The Montana Legislature has backed expansion of the state’s Medicaid program, an embattled measure that passed both chambers only after encountering numerous procedural stumbling blocks along the way.
The state Senate initially cleared expansion in a 28-21 vote on March 30, but House Republicans – who earlier blocked Democratic Gov. Steve Bullock’s model for expansion – presented the most significant hurdle.
The compromise measure developed by Sen. Ed Buttrey, R-Great Falls, passed last week even though some lawmakers vehemently opposed it.
Through a complex series of rules changes and legislative maneuvering, including amendments by a key House committee that Democrats alleged was an attempt to ensure its failure, supporters brought Buttrey’s bill to the House floor on April 9, when it survived an initial 54-46 vote, passing a final 54-42 vote April 11.
A coalition of 13 moderate Republicans and all 41 Democrats supported Senate Bill 405, which needs final Senate approval of its amendments before going to Bullock’s desk.
Rep. Art Wittich, R-Bozeman, stood out as one of the most vocal anti-expansion legislators, and said the political tactics reduced the legislative process to “the law of the jungle.”
The prospects of Medicaid expansion have been in doubt since the legislative session began in January, and it didn’t come as a surprise when Bullock’s expansion plan was killed.
But the compromise bill would also accept federal funds under the Affordable Care Act, or Obmacare, extending benefits to non-disabled, childless adults, a point that stands out as the major bone of contention for many conservative Republican lawmakers. The compromise bill requires recipients to pay premiums and participate in programs designed to move people off of Medicaid and find good-paying jobs.
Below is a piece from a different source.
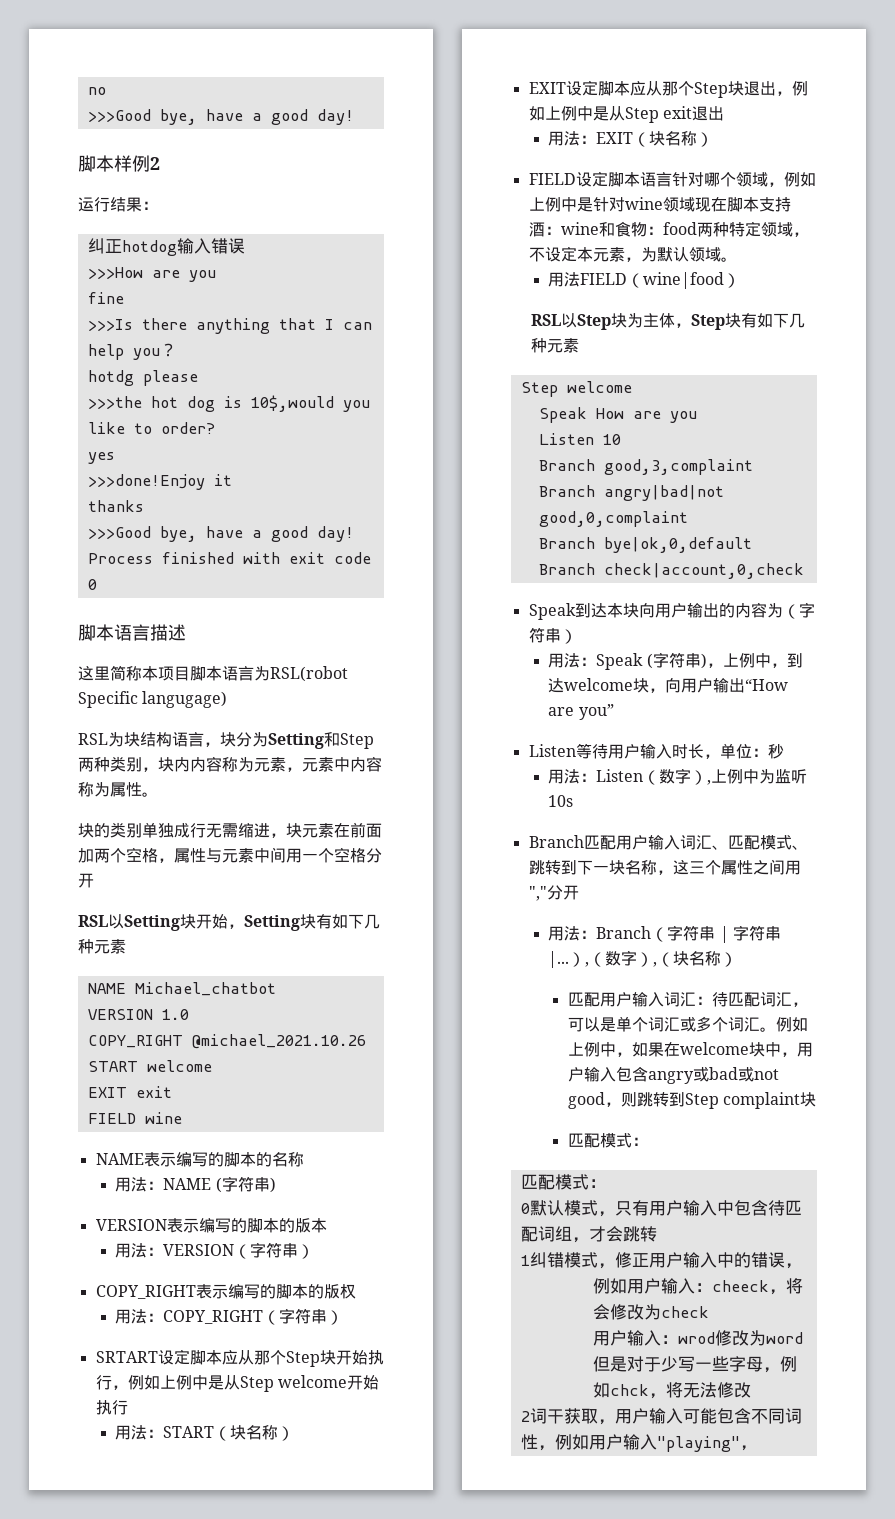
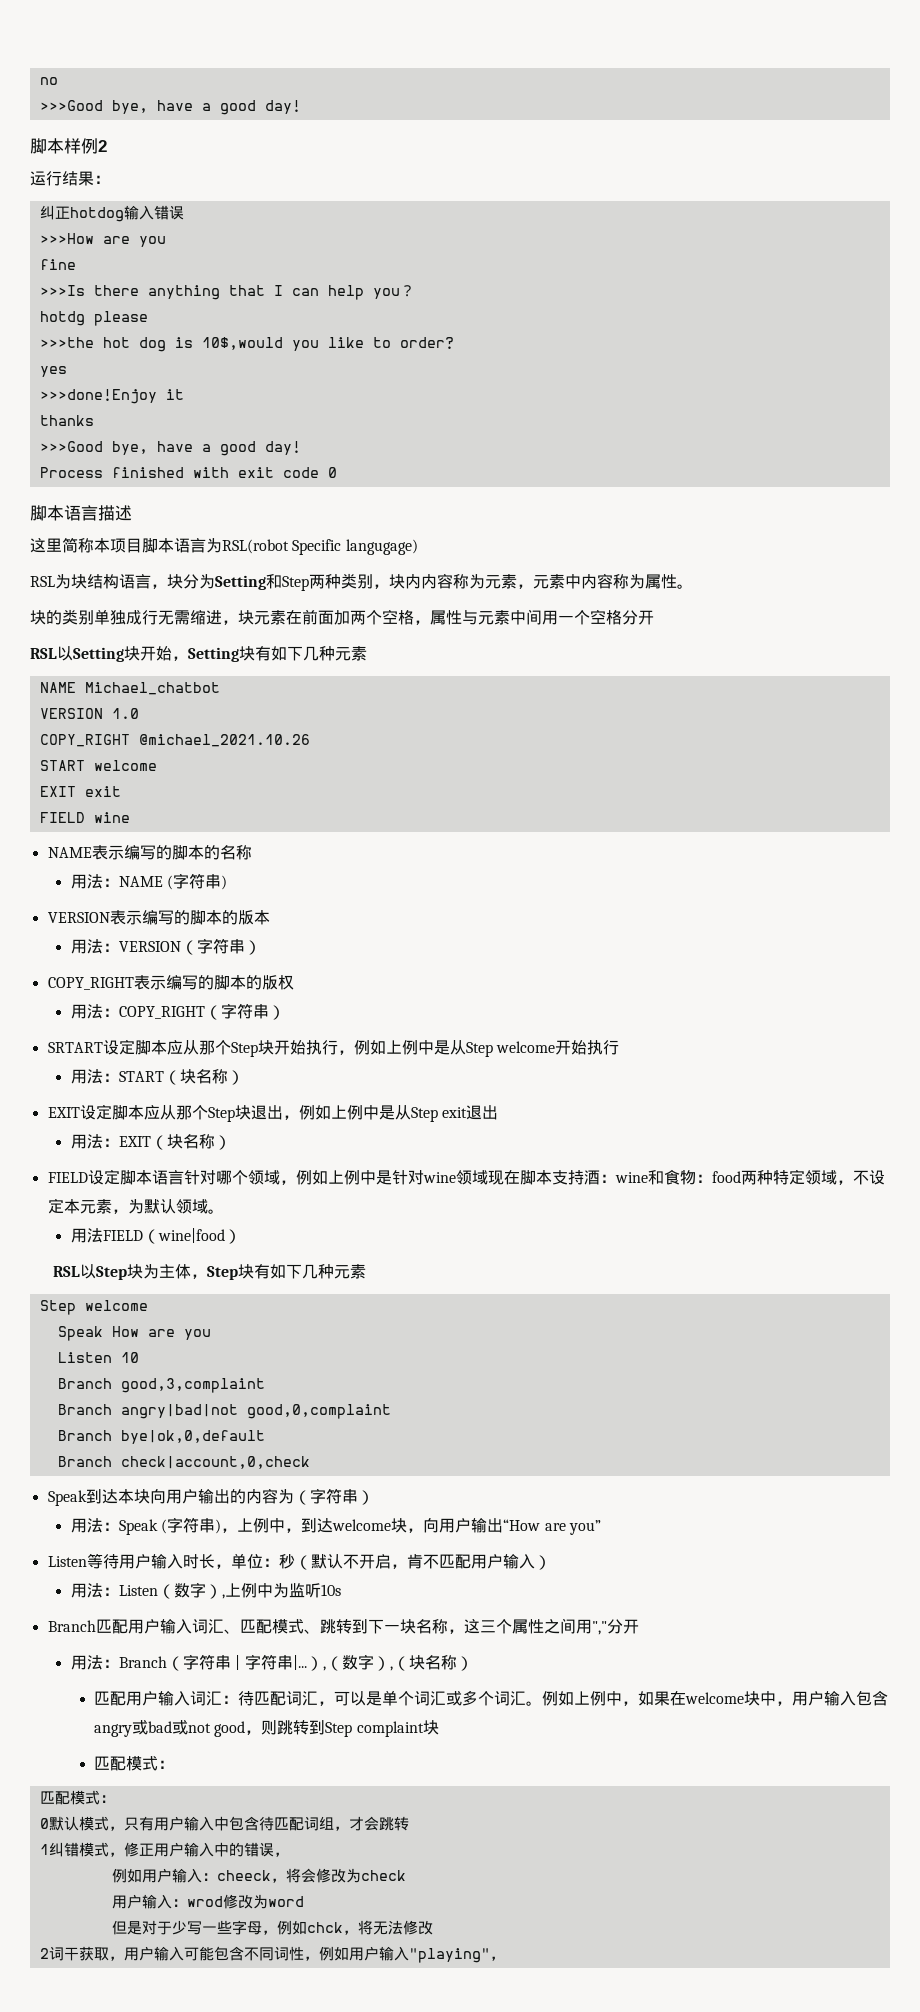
(784, 751) none -> [294,1554,551,1570] （默认不开启，肯不匹配用户输入）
The bill appeared doomed when it landed in the House Human Services Committee, which is the same committee that killed the governor’s bill.
The maneuvering began when Democrats designated the Medicaid-expansion bill one of six so-called “silver bullet” measures, requiring a simple majority vote of the full House to blast it out of committee and onto the House floor.
Under House rules, all bills require a 60-vote super-majority to remove them from committee, and Medicaid-expansion advocates knew they couldn’t muster 60 votes. House rules also allow a committee to attach a “do not pass” recommendation to a bill, which the Human Service Committee did.
House Speaker Austin Knudsen ruled that the silver-bullet designation didn’t apply to SB405 because it was no longer in committee, but the pro-expansion crowd overruled him, voting 52-48 that the silver-bullet rule still applied.
The decision brought the bill to the floor for passage by a simple majority, and prompted outcry from conservative Republicans, who encouraged the coalition of Democrats and moderate Republicans of hijacking the session.
House Minority Leader Chuck Hunter, who gave the bill silver-bullet status, in turn accused Wittich, who chairs the House Human Services Committee, of “throwing smoke around” in an effort to circumvent the silver-bullet rule agreed upon prior to the session.
“This body is ultimately the arbiter of those rules,” Hunter said of the House. “Mr. Wittich’s committee twice has tried to circumvent this rule and prevent it from happening. And this body has said that is wrong.”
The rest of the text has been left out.